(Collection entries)
::::::::
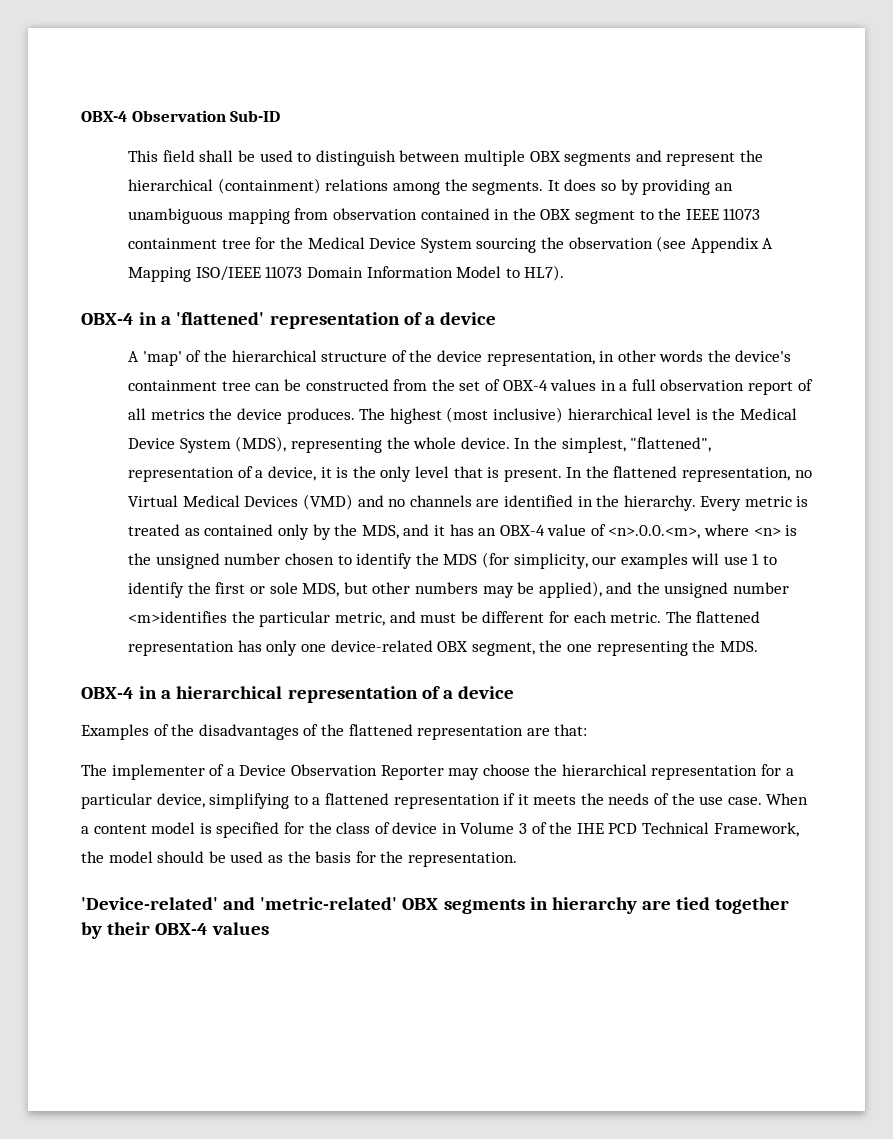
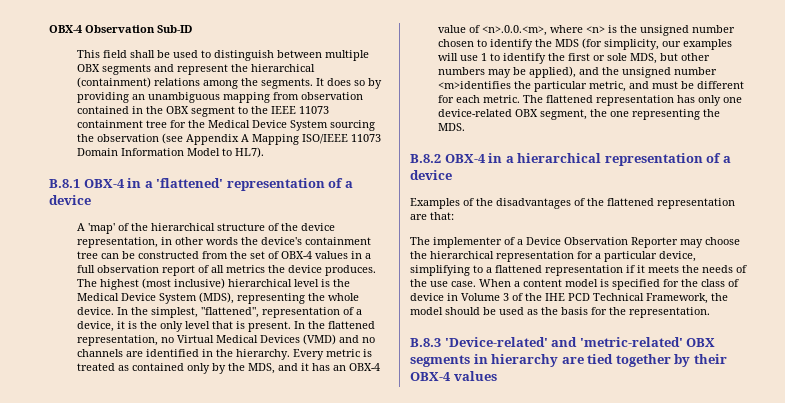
- OBX-4 in a 'flattened' representation of a device
+ B.8.1 OBX-4 in a 'flattened' representation of a device
- OBX-4 in a hierarchical representation of a device
+ B.8.2 OBX-4 in a hierarchical representation of a device
- 'Device-related' and 'metric-related' OBX segments in hierarchy are tied together by their OBX-4 values
+ B.8.3 'Device-related' and 'metric-related' OBX segments in hierarchy are tied together by their OBX-4 values

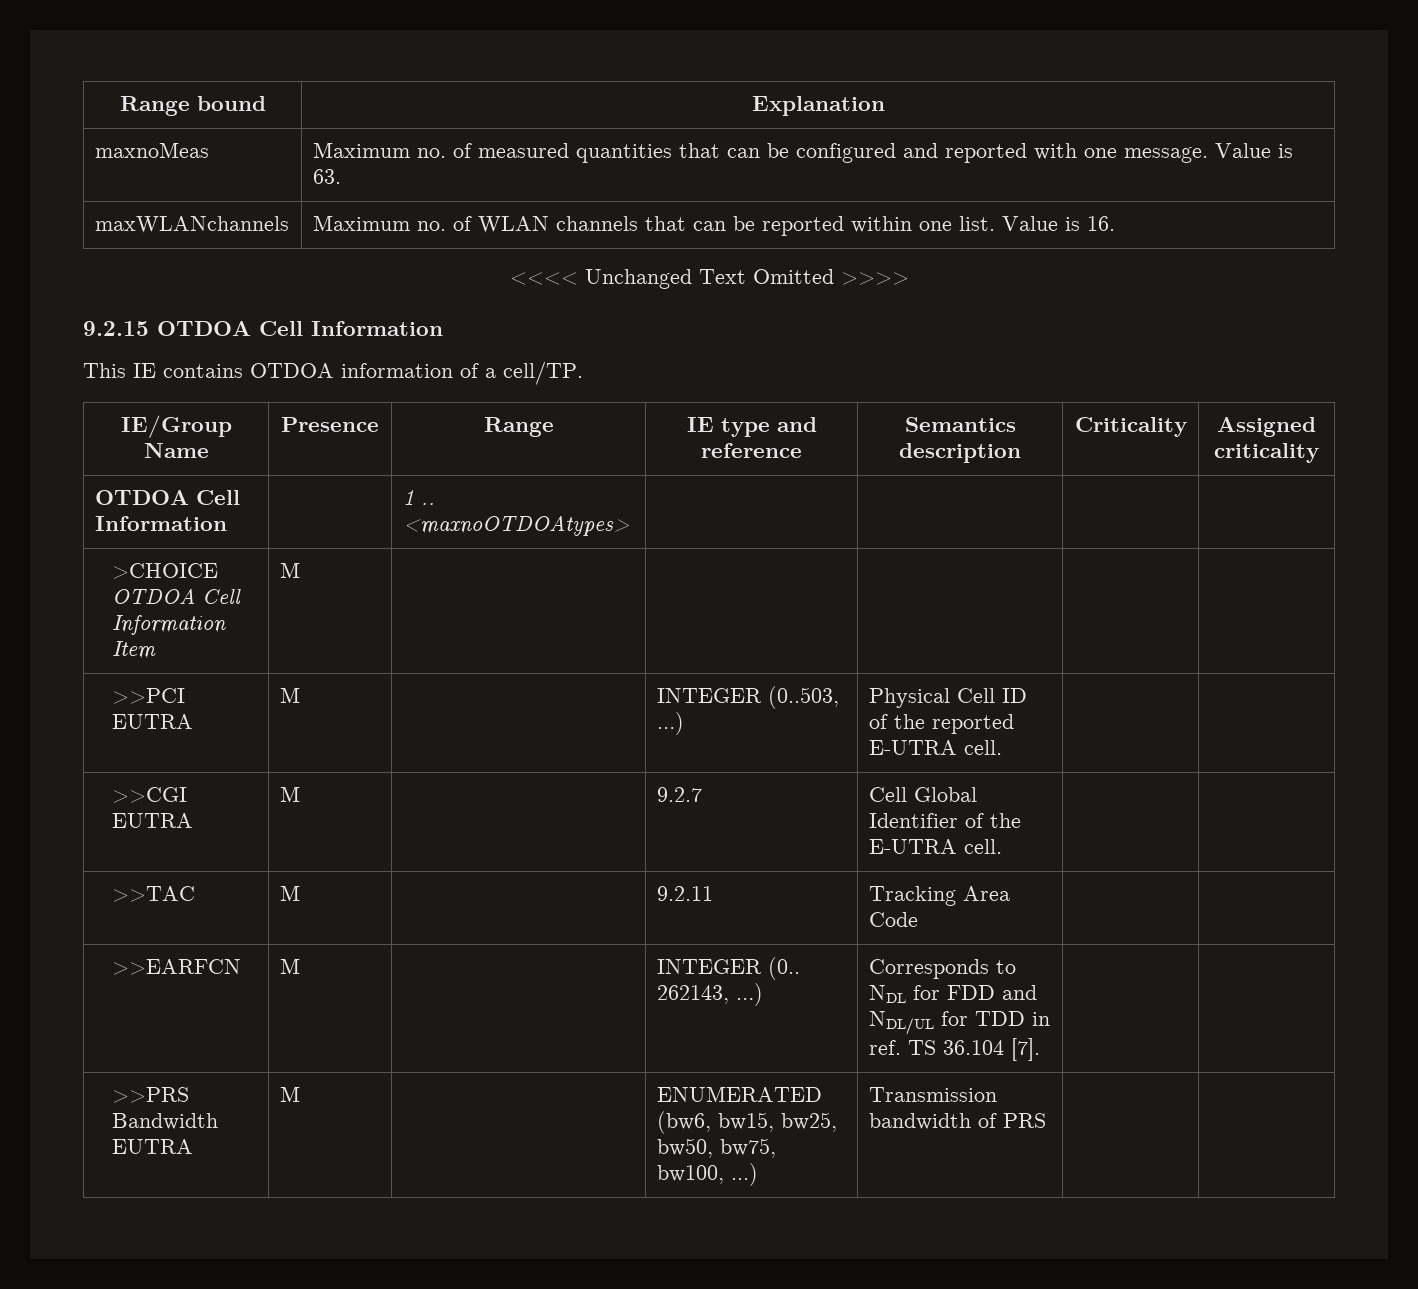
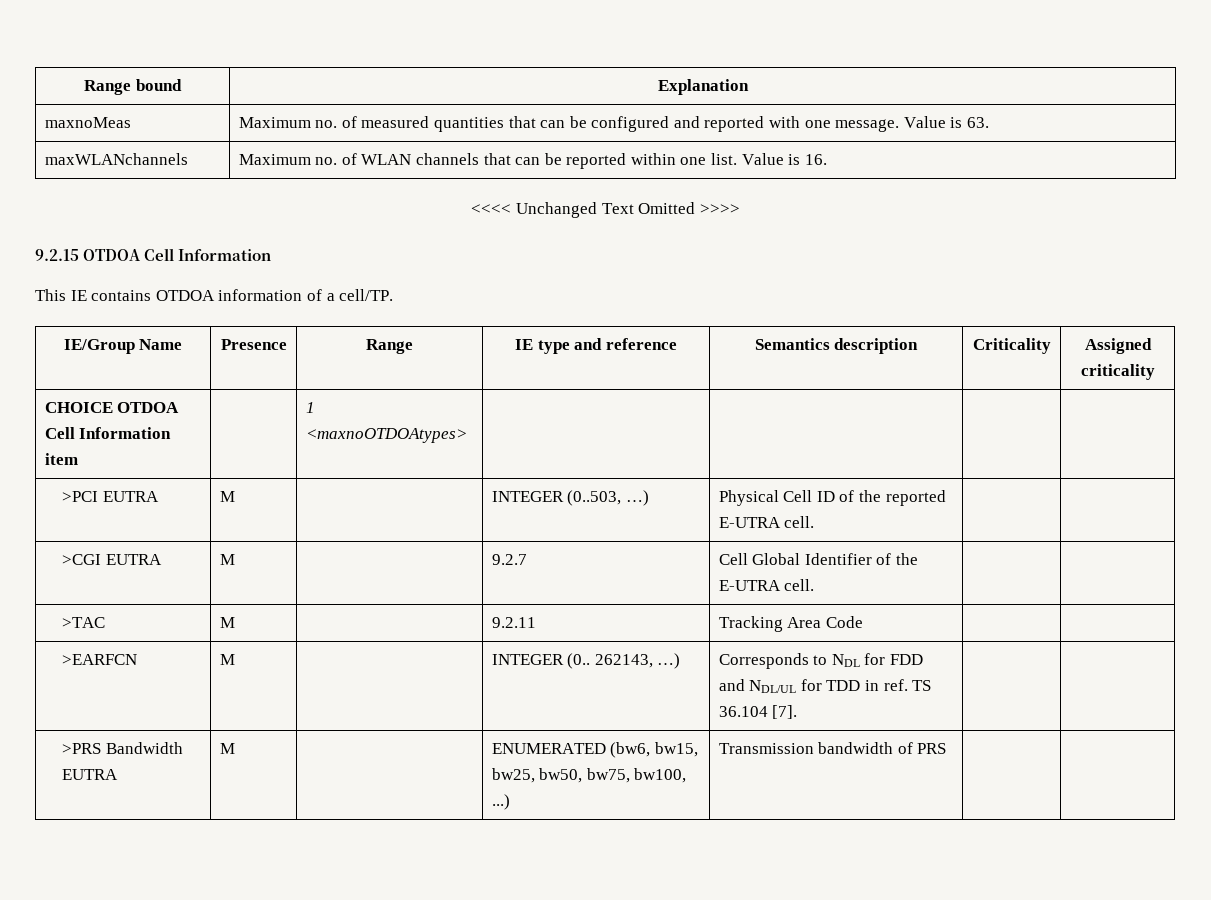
- OTDOA Cell Information | | 1 .. <maxnoOTDOAtypes> | | | |
+ CHOICE OTDOA Cell Information item | | 1 <maxnoOTDOAtypes> | | | |
- >CHOICE OTDOA Cell Information Item | M | | | | |
- >>PCI EUTRA | M | | INTEGER (0..503, …) | Physical Cell ID of the reported E-UTRA cell. | |
+ >PCI EUTRA | M | | INTEGER (0..503, …) | Physical Cell ID of the reported E-UTRA cell. | |
- >>CGI EUTRA | M | | 9.2.7 | Cell Global Identifier of the E-UTRA cell. | |
+ >CGI EUTRA | M | | 9.2.7 | Cell Global Identifier of the E-UTRA cell. | |
- >>TAC | M | | 9.2.11 | Tracking Area Code | |
+ >TAC | M | | 9.2.11 | Tracking Area Code | |
- >>EARFCN | M | | INTEGER (0.. 262143, …) | Corresponds to NDL for FDD and NDL/UL for TDD in ref. TS 36.104 [7]. | |
+ >EARFCN | M | | INTEGER (0.. 262143, …) | Corresponds to NDL for FDD and NDL/UL for TDD in ref. TS 36.104 [7]. | |
- >>PRS Bandwidth EUTRA | M | | ENUMERATED (bw6, bw15, bw25, bw50, bw75, bw100, ...) | Transmission bandwidth of PRS | |
+ >PRS Bandwidth EUTRA | M | | ENUMERATED (bw6, bw15, bw25, bw50, bw75, bw100, ...) | Transmission bandwidth of PRS | |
::::::::
> _Your objective_: Give the entries above again exactly, minus their pictures.

> _Answer below_:
- OBX-4 in a 'flattened' representation of a device
+ B.8.1 OBX-4 in a 'flattened' representation of a device
- OBX-4 in a hierarchical representation of a device
+ B.8.2 OBX-4 in a hierarchical representation of a device
- 'Device-related' and 'metric-related' OBX segments in hierarchy are tied together by their OBX-4 values
+ B.8.3 'Device-related' and 'metric-related' OBX segments in hierarchy are tied together by their OBX-4 values

- OTDOA Cell Information | | 1 .. <maxnoOTDOAtypes> | | | |
+ CHOICE OTDOA Cell Information item | | 1 <maxnoOTDOAtypes> | | | |
- >CHOICE OTDOA Cell Information Item | M | | | | |
- >>PCI EUTRA | M | | INTEGER (0..503, …) | Physical Cell ID of the reported E-UTRA cell. | |
+ >PCI EUTRA | M | | INTEGER (0..503, …) | Physical Cell ID of the reported E-UTRA cell. | |
- >>CGI EUTRA | M | | 9.2.7 | Cell Global Identifier of the E-UTRA cell. | |
+ >CGI EUTRA | M | | 9.2.7 | Cell Global Identifier of the E-UTRA cell. | |
- >>TAC | M | | 9.2.11 | Tracking Area Code | |
+ >TAC | M | | 9.2.11 | Tracking Area Code | |
- >>EARFCN | M | | INTEGER (0.. 262143, …) | Corresponds to NDL for FDD and NDL/UL for TDD in ref. TS 36.104 [7]. | |
+ >EARFCN | M | | INTEGER (0.. 262143, …) | Corresponds to NDL for FDD and NDL/UL for TDD in ref. TS 36.104 [7]. | |
- >>PRS Bandwidth EUTRA | M | | ENUMERATED (bw6, bw15, bw25, bw50, bw75, bw100, ...) | Transmission bandwidth of PRS | |
+ >PRS Bandwidth EUTRA | M | | ENUMERATED (bw6, bw15, bw25, bw50, bw75, bw100, ...) | Transmission bandwidth of PRS | |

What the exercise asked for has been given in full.